■ TASK INSTRUCTIONS ■
Copy all the data exactly, except the pictures.

■ EXCERPTED RECORDS ■
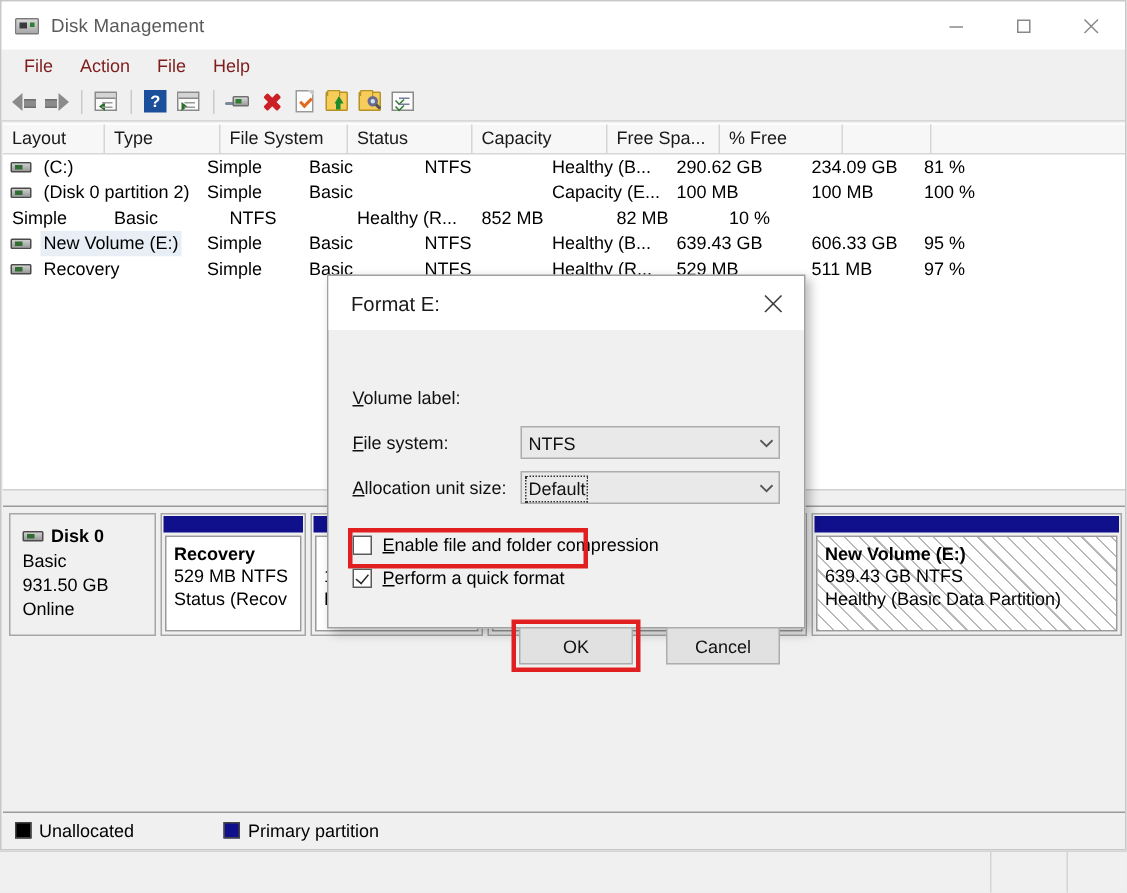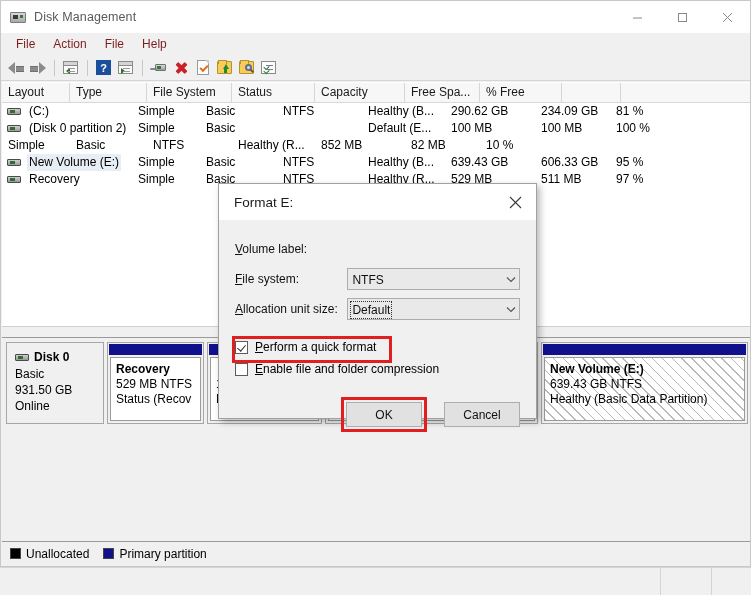--- a/index.html
+++ b/index.html
@@ -395,7 +395,7 @@
         <div class="cell" style="width:68px">Simple</div>
         <div class="cell" style="width:77px">Basic</div>
         <div class="cell" style="width:85px"></div>
-        <div class="cell" style="width:83px">Default (E...</div>
+        <div class="cell" style="width:83px">Capacity (E...</div>
         <div class="cell" style="width:90px">100 MB</div>
         <div class="cell" style="width:75px">100 MB</div>
         <div class="cell" style="width:82px">100 %</div>

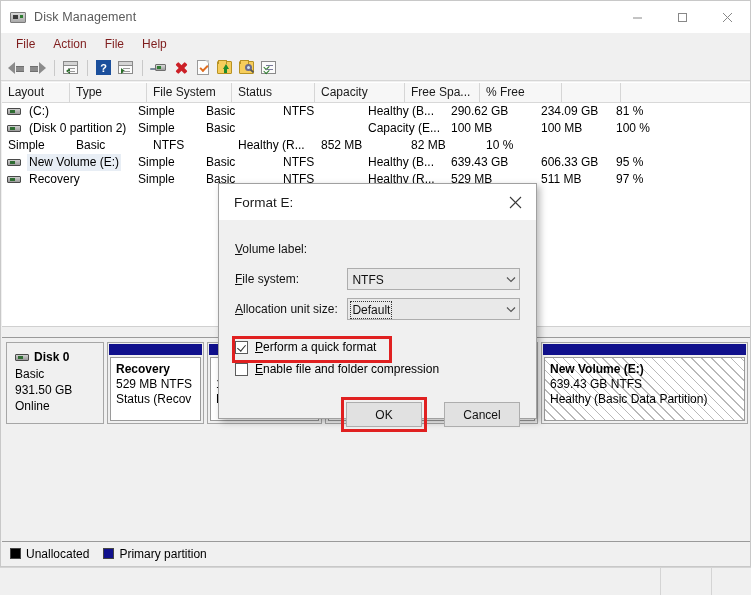--- a/index.html
+++ b/index.html
@@ -200,7 +200,7 @@
     position:absolute;right:0;top:0;width:42px;height:36px;
     display:flex;align-items:center;justify-content:center;color:#3a3a3a;
   }
-  .dlg-body{padding:14px 16px 0 16px;position:relative;}
+  .dlg-body{padding:14px 16px 0 16px;position:relative;margin-top:16px;}
   .frm-row{display:flex;align-items:center;height:30px;}
   .frm-label{width:114px;font-size:12px;color:#111;}
   .frm-label u{text-decoration:underline;}

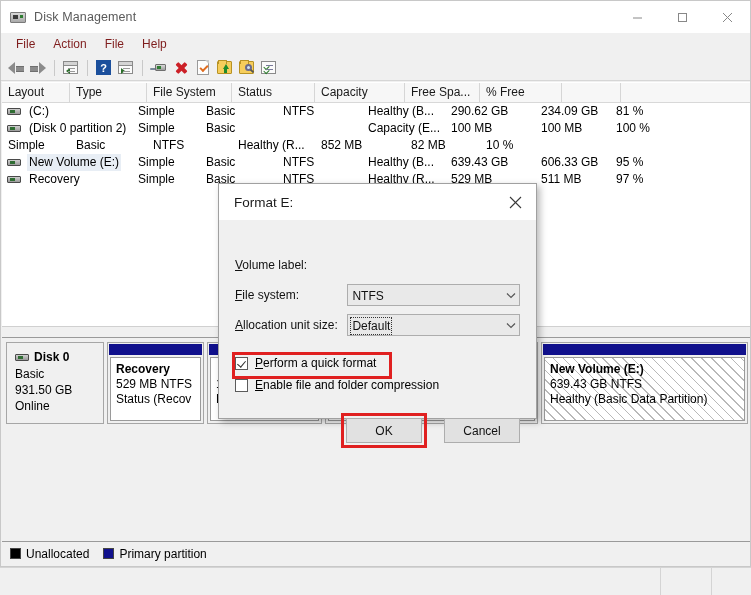--- a/index.html
+++ b/index.html
@@ -547,12 +547,12 @@
       <div class="checks" style="position:relative;">
         <div class="hl" id="hl-quick"></div>
         <div class="chk-row">
+          <span class="cbx"></span>
+          <span><u>E</u><span>nable file and folder compression</span></span>
+        </div>
+        <div class="chk-row">
           <span class="cbx on"></span>
           <span><u>P</u><span>erform a quick format</span></span>
-        </div>
-        <div class="chk-row">
-          <span class="cbx"></span>
-          <span><u>E</u><span>nable file and folder compression</span></span>
         </div>
       </div>
 

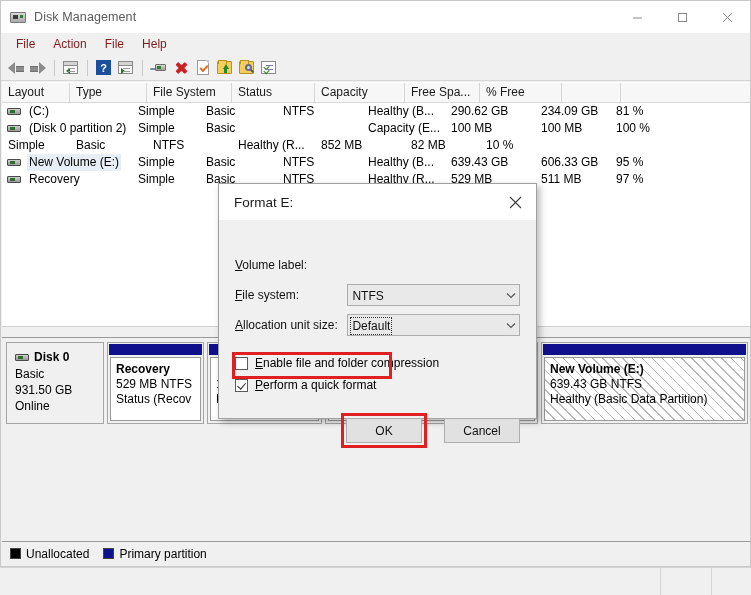--- a/index.html
+++ b/index.html
@@ -172,7 +172,7 @@
   .legend{
     position:absolute;left:1px;bottom:1px;width:749px;height:24px;
     background:#f0f0f0;border-top:1px solid #9a9a9a;box-sizing:border-box;
-    display:flex;align-items:center;padding-left:8px;font-size:12px;
+    display:flex;align-items:center;padding-left:8px;font-size:12px;gap:46px;
   }
   .sw{width:11px;height:11px;border:1px solid #444;margin-right:5px;box-sizing:border-box;}
   .legend .item{display:flex;align-items:center;margin-right:14px;}

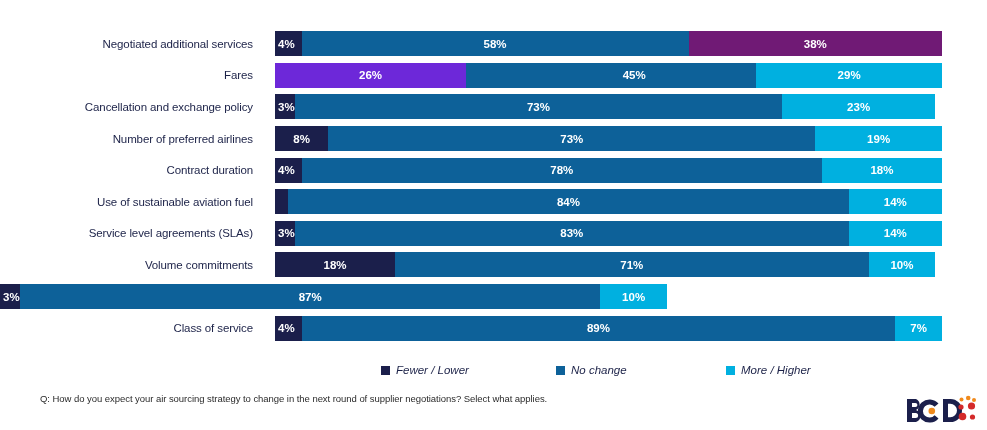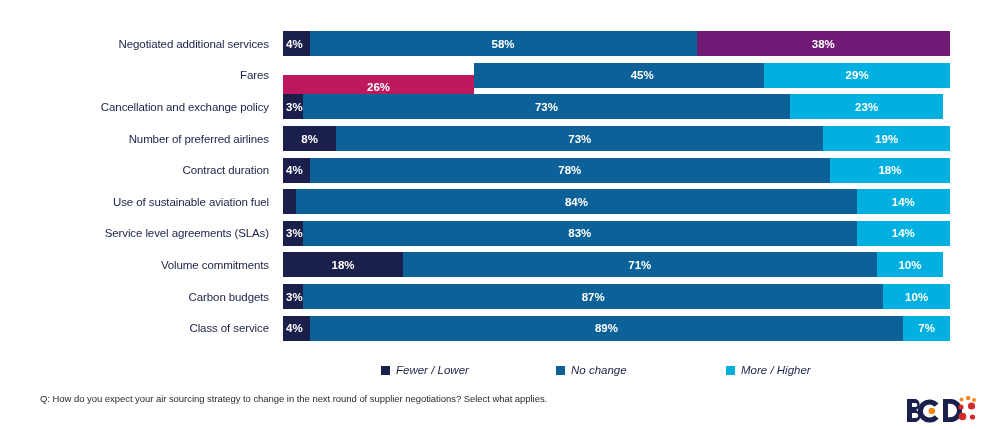--- a/index.html
+++ b/index.html
@@ -42,14 +42,13 @@
     width: 275px;
     flex: 0 0 275px;
     text-align: right;
-    padding-right: 14px;
+    padding-right: 22px;
     box-sizing: border-box;
     font-size: 11.5px;
     color: #1b2147;
     font-weight: 400;
     letter-spacing: -0.1px;
     white-space: nowrap;
-    margin-left: 8px;
   }
 
   .bar-track {

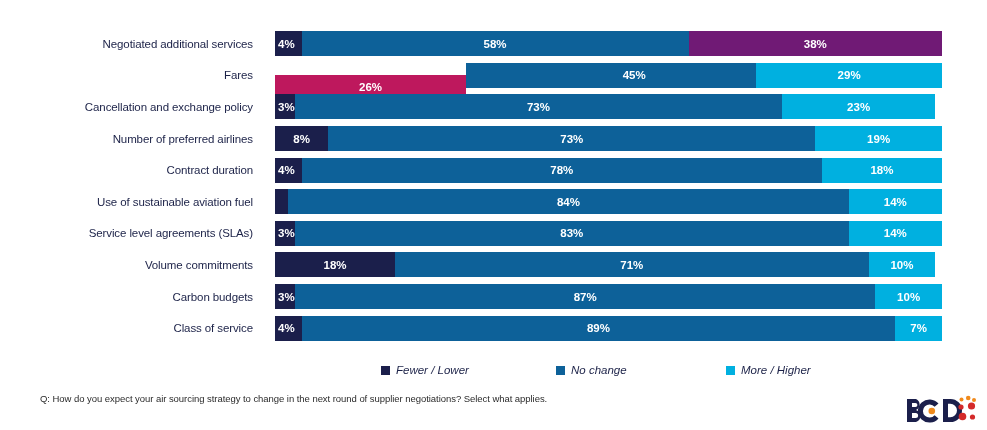--- a/index.html
+++ b/index.html
@@ -158,7 +158,7 @@
       <div class="row">
         <div class="cat-label">Fares</div>
         <div class="bar-track">
-          <div class="seg s0" style="width: 199px; background: #be185d; margin-top: 12px;">
+          <div class="seg s0" style="width: 199px; background: #6d28d9;">
             <span>26%</span>
           </div>
           <div class="seg s1" style="width: 300.15px; background: rgb(13, 97, 153); padding-left: 46px;">

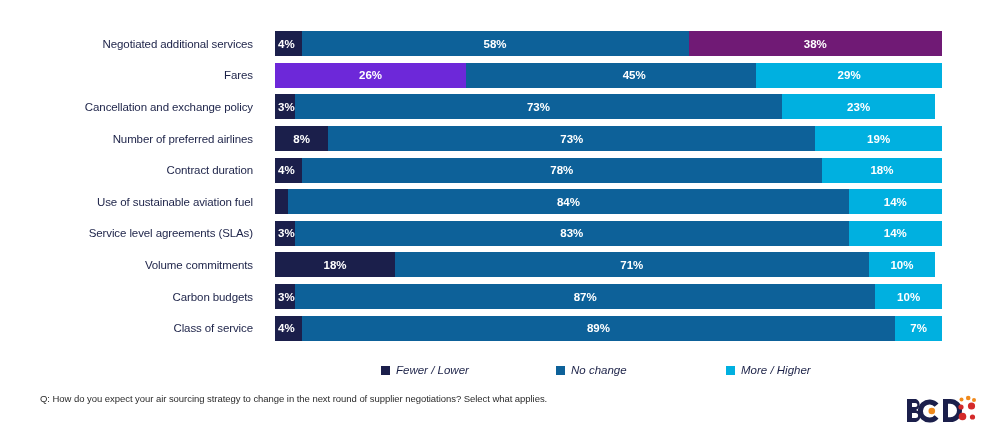--- a/index.html
+++ b/index.html
@@ -252,7 +252,6 @@
         </div>
       </div>
       <div class="row">
-        <div class="cat-label">Carbon budgets</div>
         <div class="bar-track">
           <div class="seg s0 narrow" style="width: 20.01px; background: rgb(27, 31, 75);">
             <span>3%</span>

■ WRITTEN SOLUTION ■
--- a/index.html
+++ b/index.html
@@ -395,7 +395,7 @@
         <div class="cell" style="width:68px">Simple</div>
         <div class="cell" style="width:77px">Basic</div>
         <div class="cell" style="width:85px"></div>
-        <div class="cell" style="width:83px">Default (E...</div>
+        <div class="cell" style="width:83px">Capacity (E...</div>
         <div class="cell" style="width:90px">100 MB</div>
         <div class="cell" style="width:75px">100 MB</div>
         <div class="cell" style="width:82px">100 %</div>

--- a/index.html
+++ b/index.html
@@ -200,7 +200,7 @@
     position:absolute;right:0;top:0;width:42px;height:36px;
     display:flex;align-items:center;justify-content:center;color:#3a3a3a;
   }
-  .dlg-body{padding:14px 16px 0 16px;position:relative;}
+  .dlg-body{padding:14px 16px 0 16px;position:relative;margin-top:16px;}
   .frm-row{display:flex;align-items:center;height:30px;}
   .frm-label{width:114px;font-size:12px;color:#111;}
   .frm-label u{text-decoration:underline;}

--- a/index.html
+++ b/index.html
@@ -547,12 +547,12 @@
       <div class="checks" style="position:relative;">
         <div class="hl" id="hl-quick"></div>
         <div class="chk-row">
+          <span class="cbx"></span>
+          <span><u>E</u><span>nable file and folder compression</span></span>
+        </div>
+        <div class="chk-row">
           <span class="cbx on"></span>
           <span><u>P</u><span>erform a quick format</span></span>
-        </div>
-        <div class="chk-row">
-          <span class="cbx"></span>
-          <span><u>E</u><span>nable file and folder compression</span></span>
         </div>
       </div>
 

--- a/index.html
+++ b/index.html
@@ -172,7 +172,7 @@
   .legend{
     position:absolute;left:1px;bottom:1px;width:749px;height:24px;
     background:#f0f0f0;border-top:1px solid #9a9a9a;box-sizing:border-box;
-    display:flex;align-items:center;padding-left:8px;font-size:12px;
+    display:flex;align-items:center;padding-left:8px;font-size:12px;gap:46px;
   }
   .sw{width:11px;height:11px;border:1px solid #444;margin-right:5px;box-sizing:border-box;}
   .legend .item{display:flex;align-items:center;margin-right:14px;}

--- a/index.html
+++ b/index.html
@@ -42,14 +42,13 @@
     width: 275px;
     flex: 0 0 275px;
     text-align: right;
-    padding-right: 14px;
+    padding-right: 22px;
     box-sizing: border-box;
     font-size: 11.5px;
     color: #1b2147;
     font-weight: 400;
     letter-spacing: -0.1px;
     white-space: nowrap;
-    margin-left: 8px;
   }
 
   .bar-track {

--- a/index.html
+++ b/index.html
@@ -158,7 +158,7 @@
       <div class="row">
         <div class="cat-label">Fares</div>
         <div class="bar-track">
-          <div class="seg s0" style="width: 199px; background: #be185d; margin-top: 12px;">
+          <div class="seg s0" style="width: 199px; background: #6d28d9;">
             <span>26%</span>
           </div>
           <div class="seg s1" style="width: 300.15px; background: rgb(13, 97, 153); padding-left: 46px;">

--- a/index.html
+++ b/index.html
@@ -252,7 +252,6 @@
         </div>
       </div>
       <div class="row">
-        <div class="cat-label">Carbon budgets</div>
         <div class="bar-track">
           <div class="seg s0 narrow" style="width: 20.01px; background: rgb(27, 31, 75);">
             <span>3%</span>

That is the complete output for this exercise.